You are viewing a plain text version of this content. The canonical link for it is here.
Posted to hdfs-dev@hadoop.apache.org by "Erik Krogen (JIRA)" <ji...@apache.org> on 2019/01/16 17:51:00 UTC
[jira] [Created] (HDFS-14211) [Consistent Observer Reads] Allow for configurable "always msync" mode

Erik Krogen created HDFS-14211:
----------------------------------

             Summary: [Consistent Observer Reads] Allow for configurable "always msync" mode
                 Key: HDFS-14211
                 URL: https://issues.apache.org/jira/browse/HDFS-14211
             Project: Hadoop HDFS
          Issue Type: Improvement
          Components: hdfs-client
            Reporter: Erik Krogen


To allow for reads to be serviced from an ObserverNode (see HDFS-12943) in a consistent way, an {{msync}} API was introduced (HDFS-13688) to allow for a client to fetch the latest transaction ID from the Active NN, thereby ensuring that subsequent reads from the ObserverNode will be up-to-date with the current state of the Active.

Using this properly, however, requires application-side changes: for examples, a NodeManager should call {{msync}} before localizing the resources for a client, since it received notification of the existence of those resources via communicate which is out-of-band to HDFS and thus could potentially attempt to localize them prior to the availability of those resources on the ObserverNode.

Until such application-side changes can be made, which will be a longer-term effort, we need to provide a mechanism for unchanged clients to utilize the ObserverNode without exposing such a client to inconsistencies. This is essentially phase 3 of the roadmap outlined in the [design document|https://issues.apache.org/jira/secure/attachment/12915990/ConsistentReadsFromStandbyNode.pdf] for HDFS-12943.

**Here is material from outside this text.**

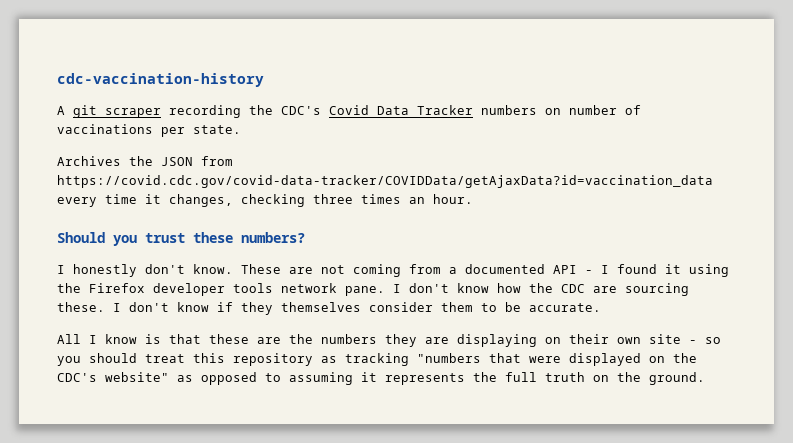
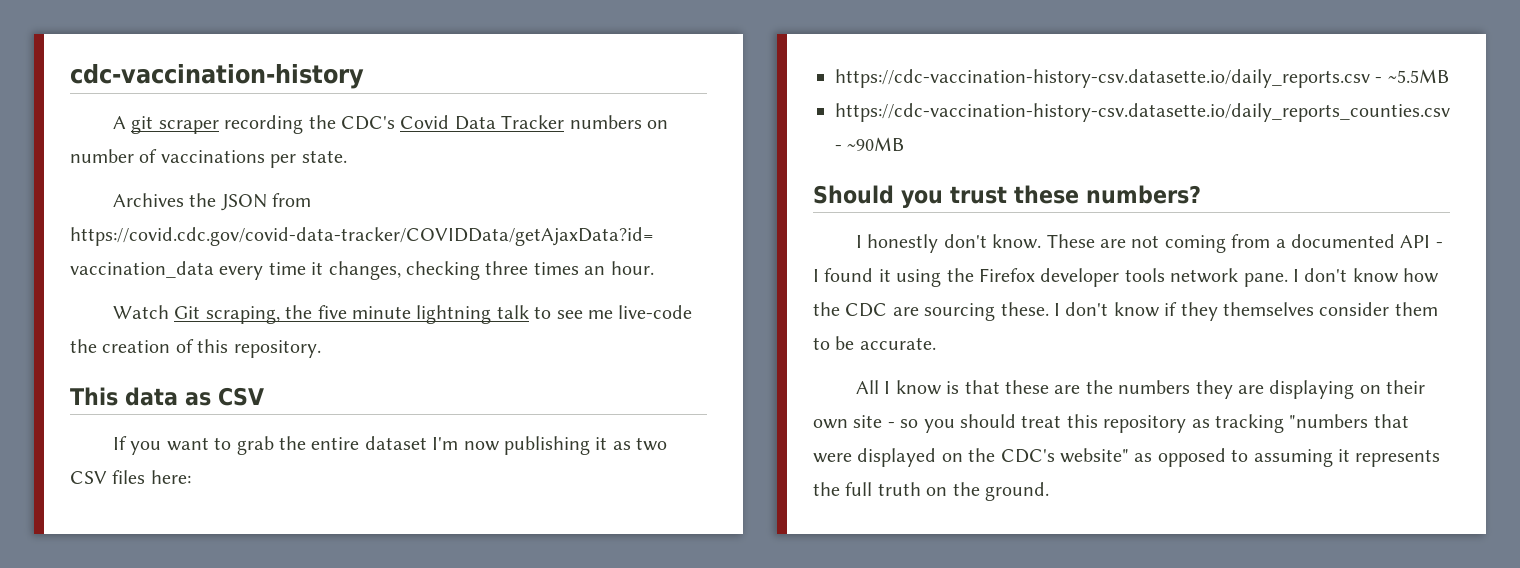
(473, 199) none -> [112,305,693,324] [70,339,321,358] [70,387,264,406] [112,436,668,455] [70,470,191,484] [835,69,1449,88] [835,103,1450,122] [835,137,905,151] // Watch Git scraping, the five minute lightning talk to see me live-code the creation of this repository. // This data as CSV // If you want to grab the entire dataset I'm now publishing it as two CSV files here: // https://cdc-vaccination-history-csv.datasette.io/daily_reports.csv - ~5.5MB // https://cdc-vaccination-history-csv.datasette.io/daily_reports_counties.csv - ~90MB

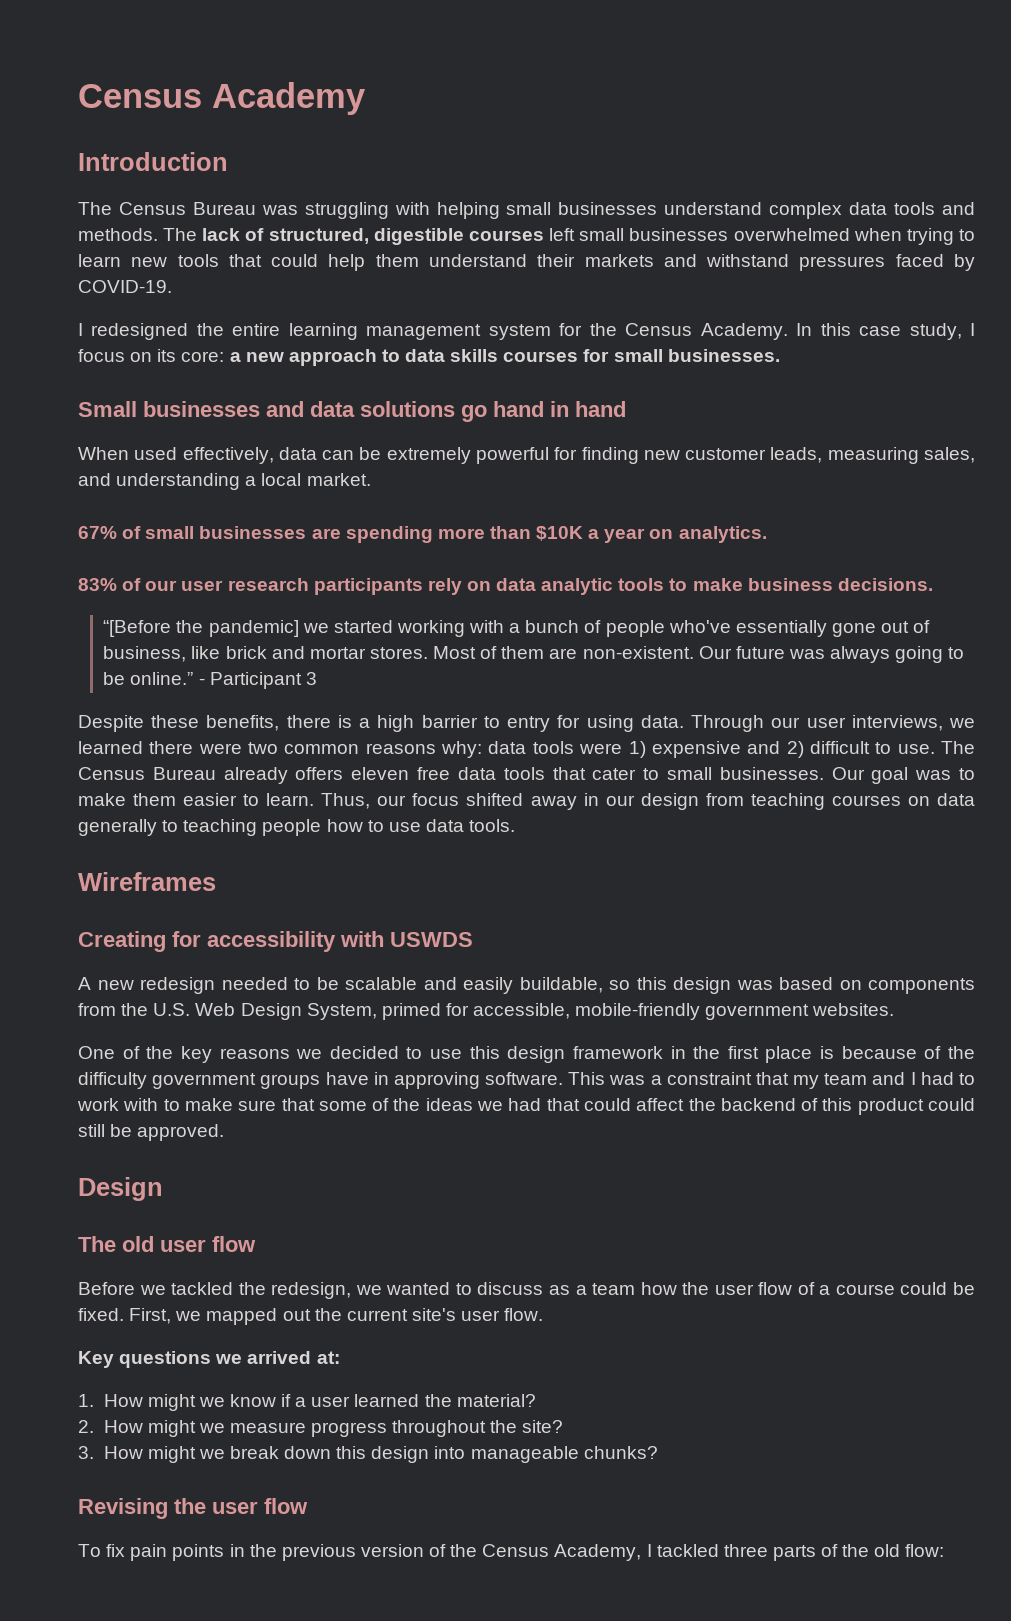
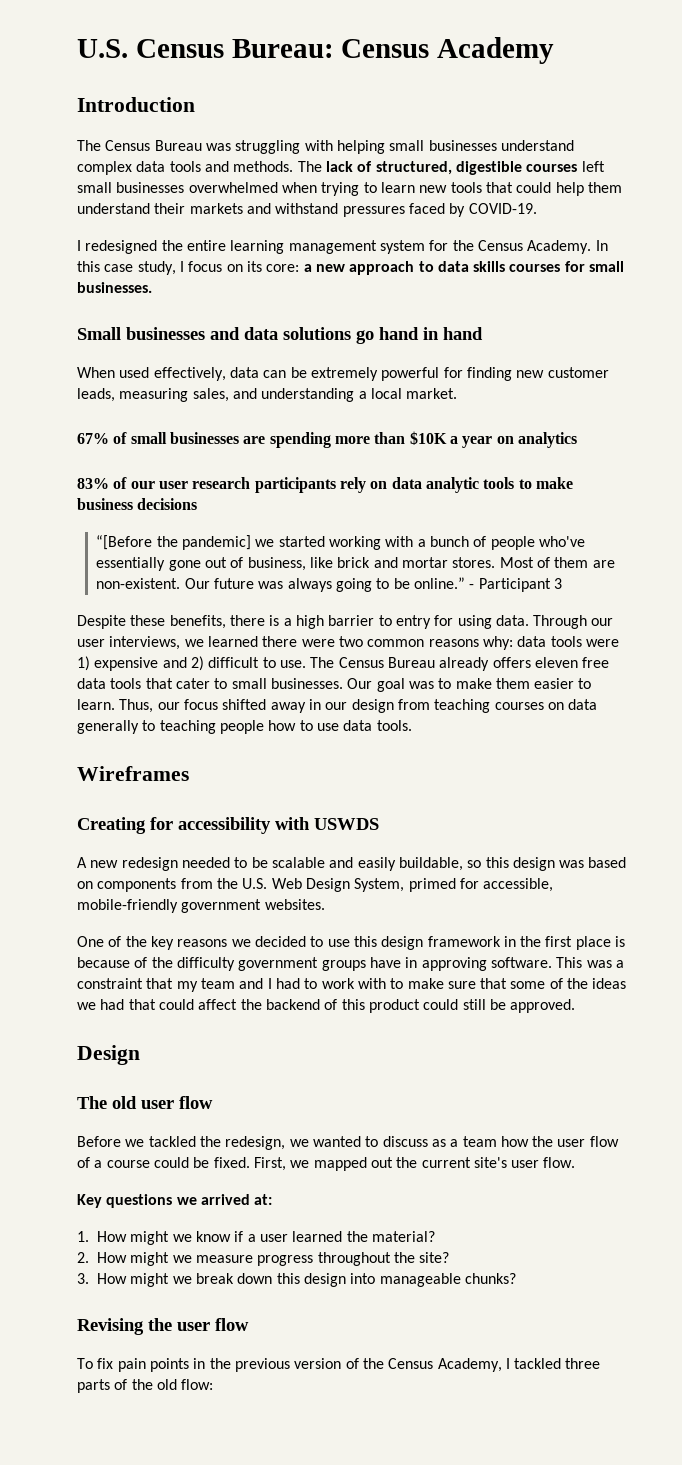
(78, 96) none -> [77,39,334,58] U.S. Census Bureau:
[678,526,767,543] analytics. -> [517,432,577,448] analytics
[837,578,933,591] decisions. -> [137,498,198,510] decisions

The design document proposes some heuristics based on understanding of how common applications (e.g. MR) use HDFS for resources. As an initial pass, we can simply have a flag which tells a client to call {{msync}} before _every single_ read operation. This may seem counterintuitive, as it turns every read operation into two RPCs: {{msync}} to the Active following by an actual read operation to the Observer. However, the {{msync}} operation is extremely lightweight, as it does not acquire the {{FSNamesystemLock}}, and in experiments we have found that this approach can easily scale to well over 100,000 {{msync}} operations per second on the Active (while still servicing approx. 10,000 write op/s). Combined with the fast-path edit log tailing for standby/observer nodes (HDFS-13150), this "always msync" approach should introduce only a few ms of extra latency to each read call.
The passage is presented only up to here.